● **TASK OBJECTIVE**:
Everything from the line that contains "[139,378,340,391] ras_coord[0], ras_coord[1], ras_coord[2]" through the final line of the records below should be quoted exactly, except the pictures.

======== DATA PROVIDED ========

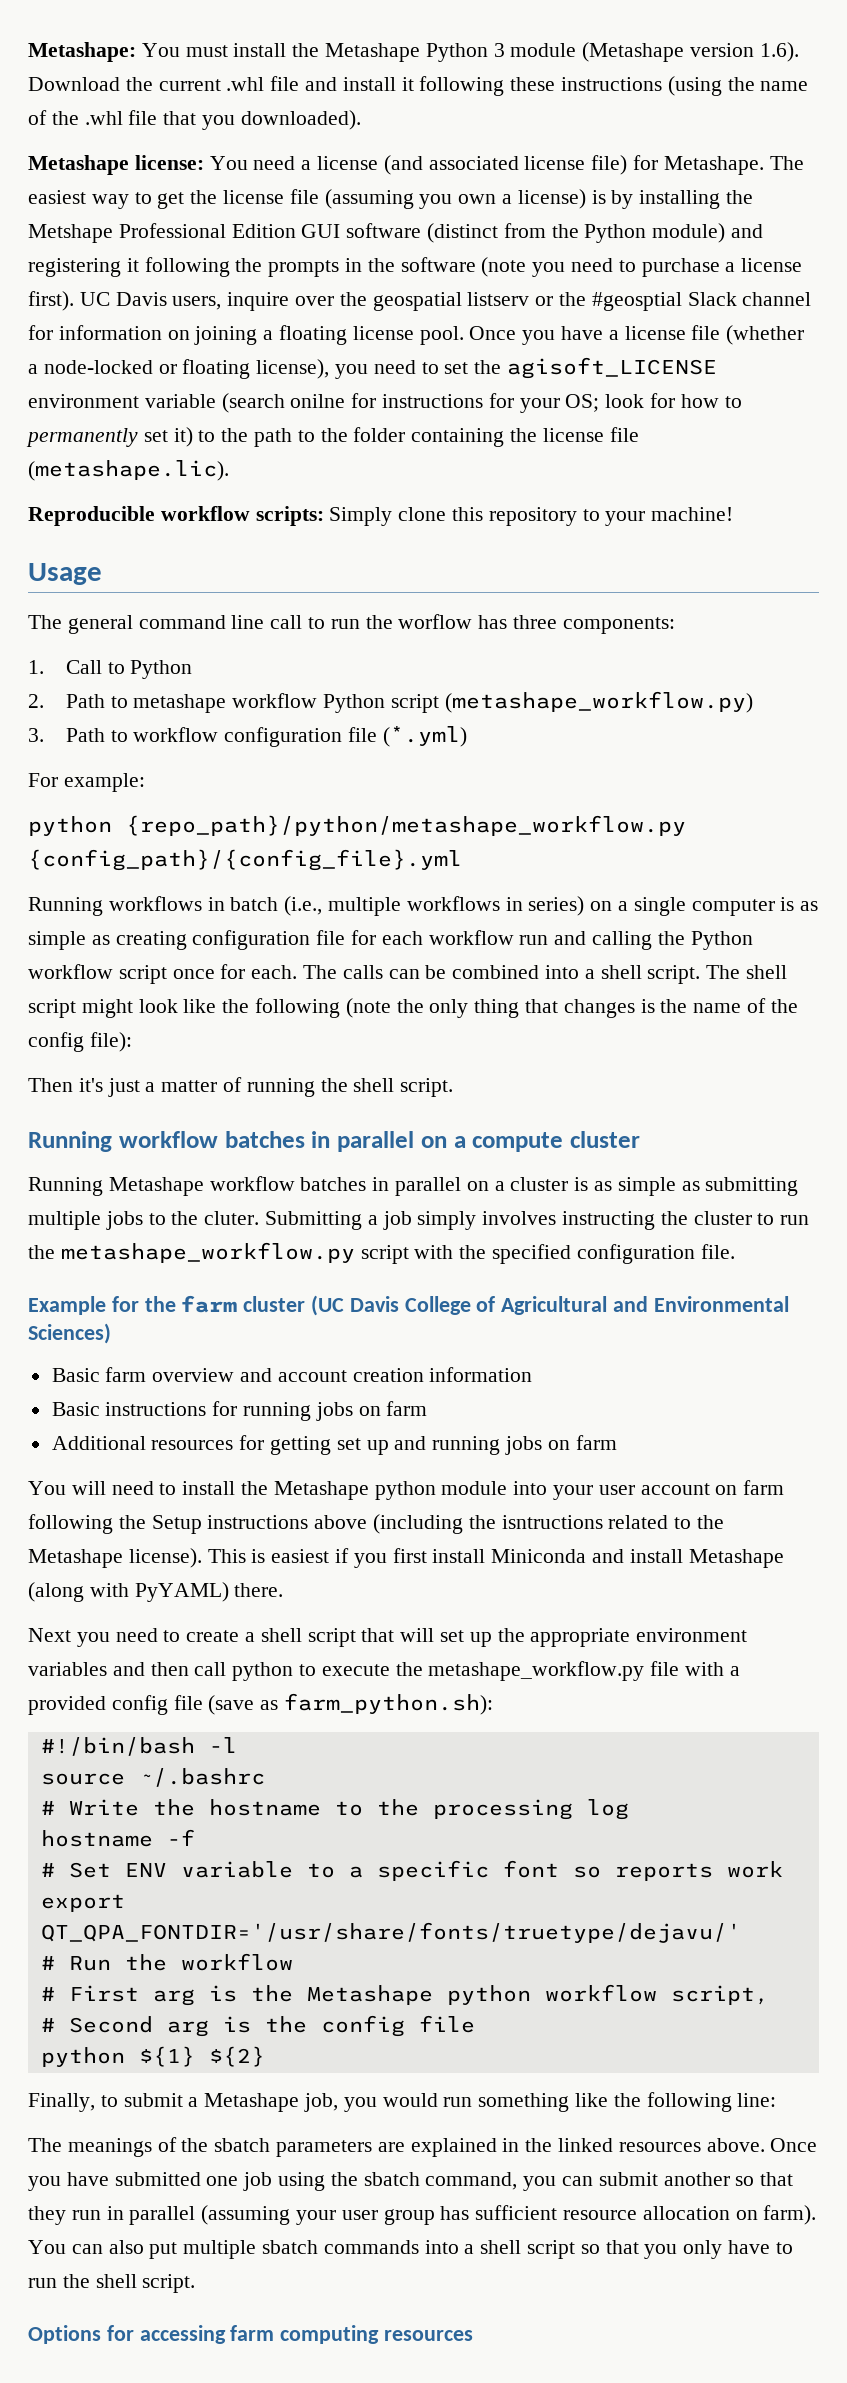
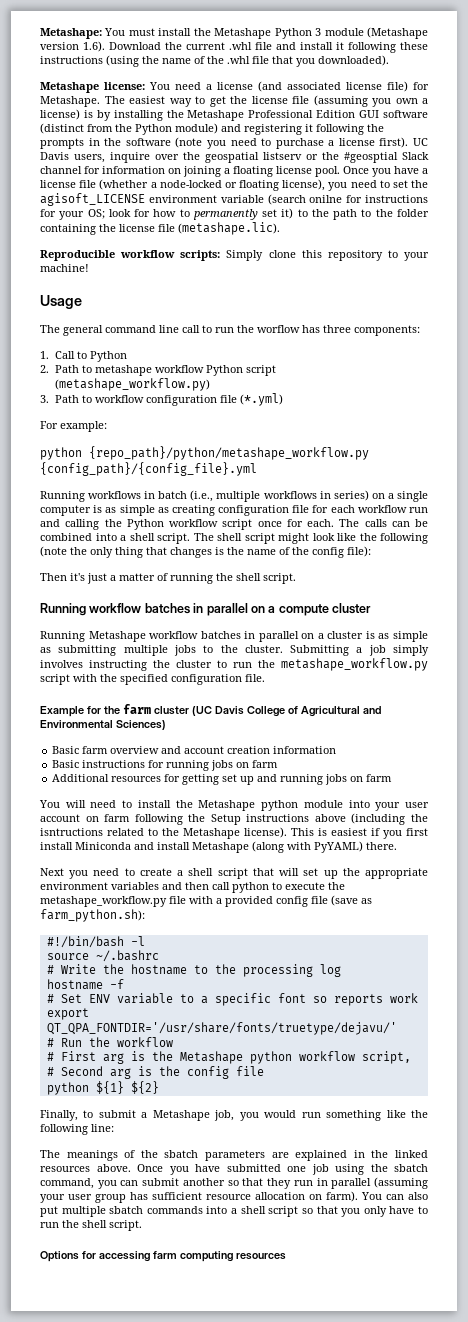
[28,224,113,243] Metshape -> [187,110,245,121] Metashape
[204,1211,260,1225] cluter. -> [244,645,283,653] cluster.

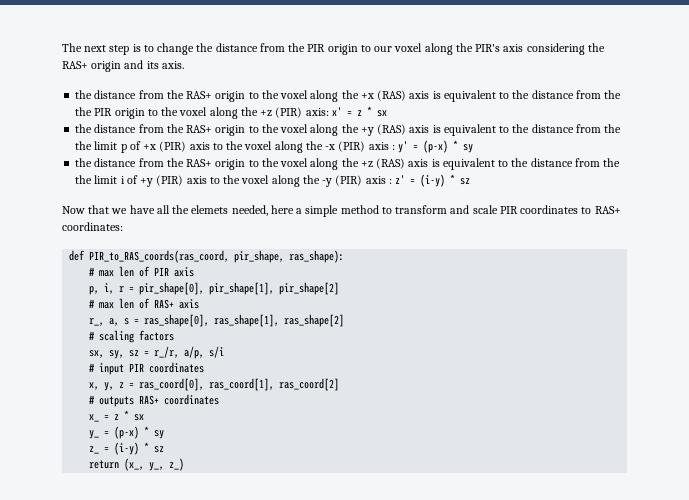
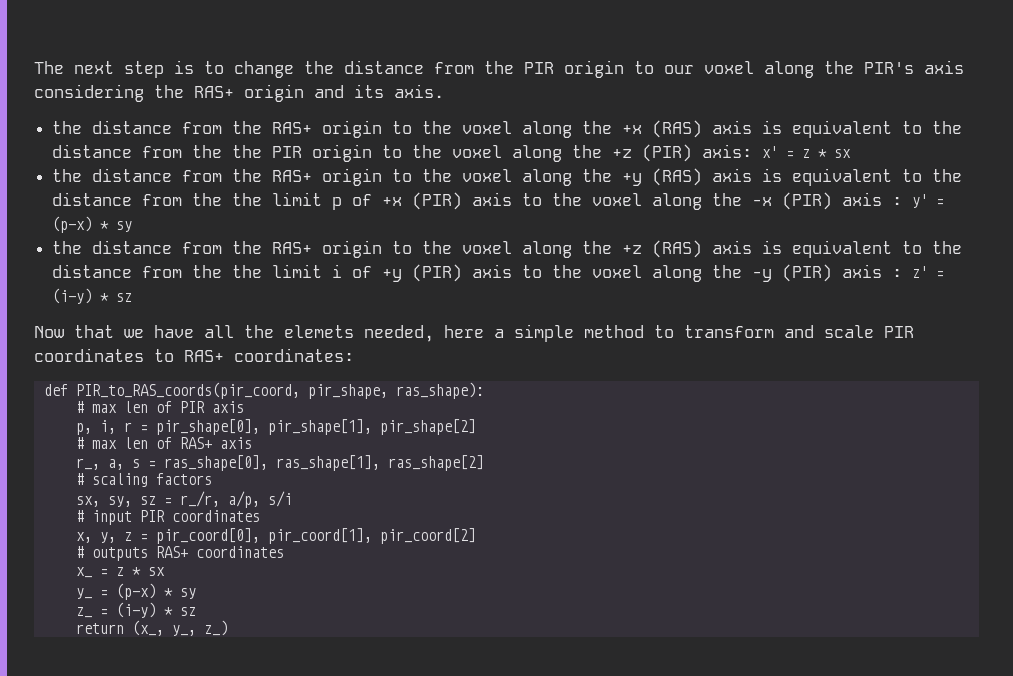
[89,250,230,263] PIR_to_RAS_coords(ras_coord, -> [75,382,300,399] PIR_to_RAS_coords(pir_coord,
[139,378,340,391] ras_coord[0], ras_coord[1], ras_coord[2] -> [155,528,476,544] pir_coord[0], pir_coord[1], pir_coord[2]

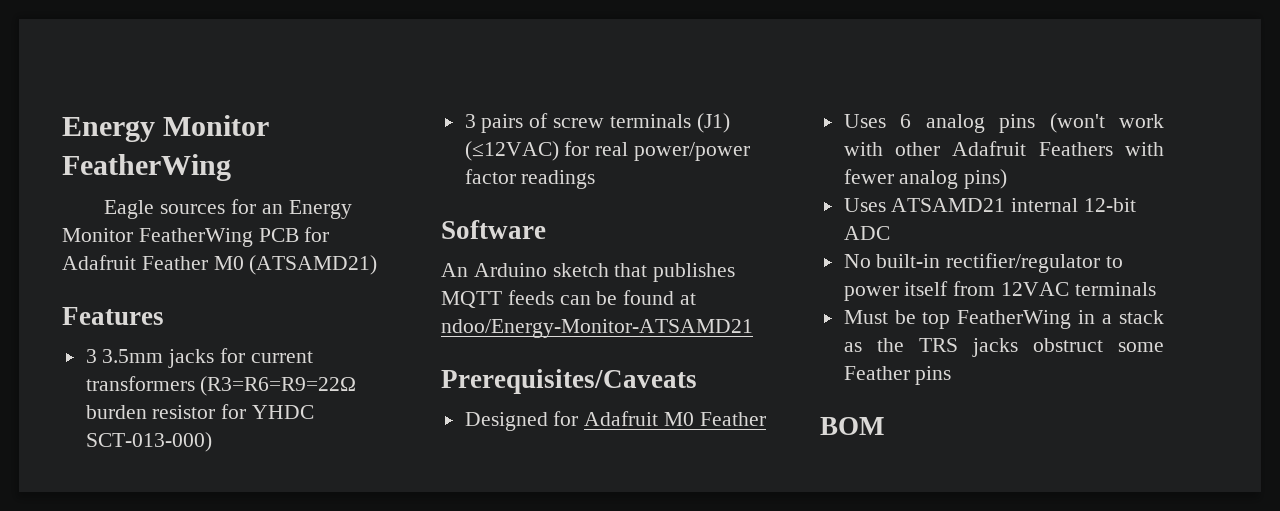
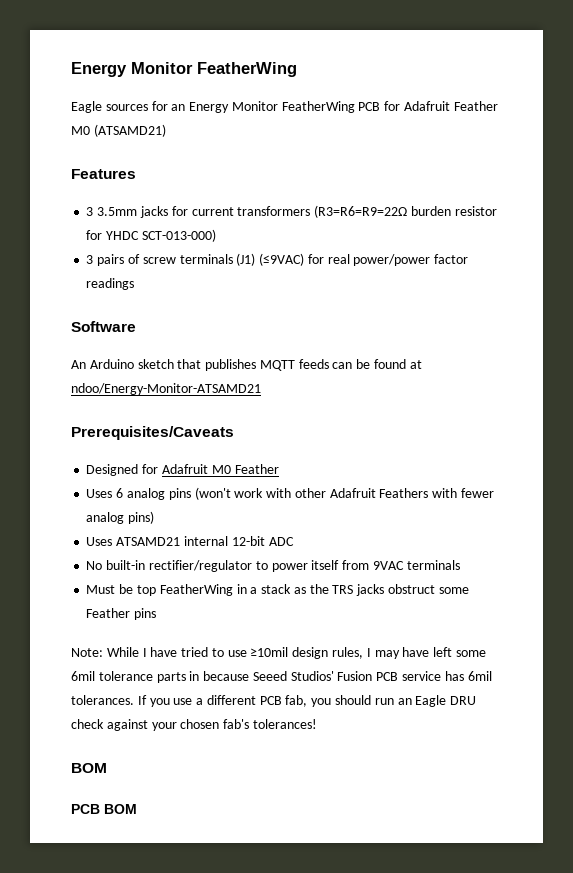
[464,141,559,161] (≤12VAC) -> [259,253,305,266] (≤9VAC)
[1001,282,1070,296] 12VAC -> [372,561,404,570] 9VAC
[820,417,884,435] // BOM -> [71,647,486,659] [71,671,492,683] [71,695,477,707] [71,719,317,731] [71,763,107,773] [71,804,137,814] // Note: While I have tried to use ≥10mil design rules, I may have left some 6mil tolerance parts in because Seeed Studios' Fusion PCB service has 6mil tolerances. If you use a different PCB fab, you should run an Eagle DRU check against your chosen fab's tolerances! // BOM // PCB BOM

========

● **WRITTEN SOLUTION**:
[139,378,340,391] ras_coord[0], ras_coord[1], ras_coord[2] -> [155,528,476,544] pir_coord[0], pir_coord[1], pir_coord[2]

[464,141,559,161] (≤12VAC) -> [259,253,305,266] (≤9VAC)
[1001,282,1070,296] 12VAC -> [372,561,404,570] 9VAC
[820,417,884,435] // BOM -> [71,647,486,659] [71,671,492,683] [71,695,477,707] [71,719,317,731] [71,763,107,773] [71,804,137,814] // Note: While I have tried to use ≥10mil design rules, I may have left some 6mil tolerance parts in because Seeed Studios' Fusion PCB service has 6mil tolerances. If you use a different PCB fab, you should run an Eagle DRU check against your chosen fab's tolerances! // BOM // PCB BOM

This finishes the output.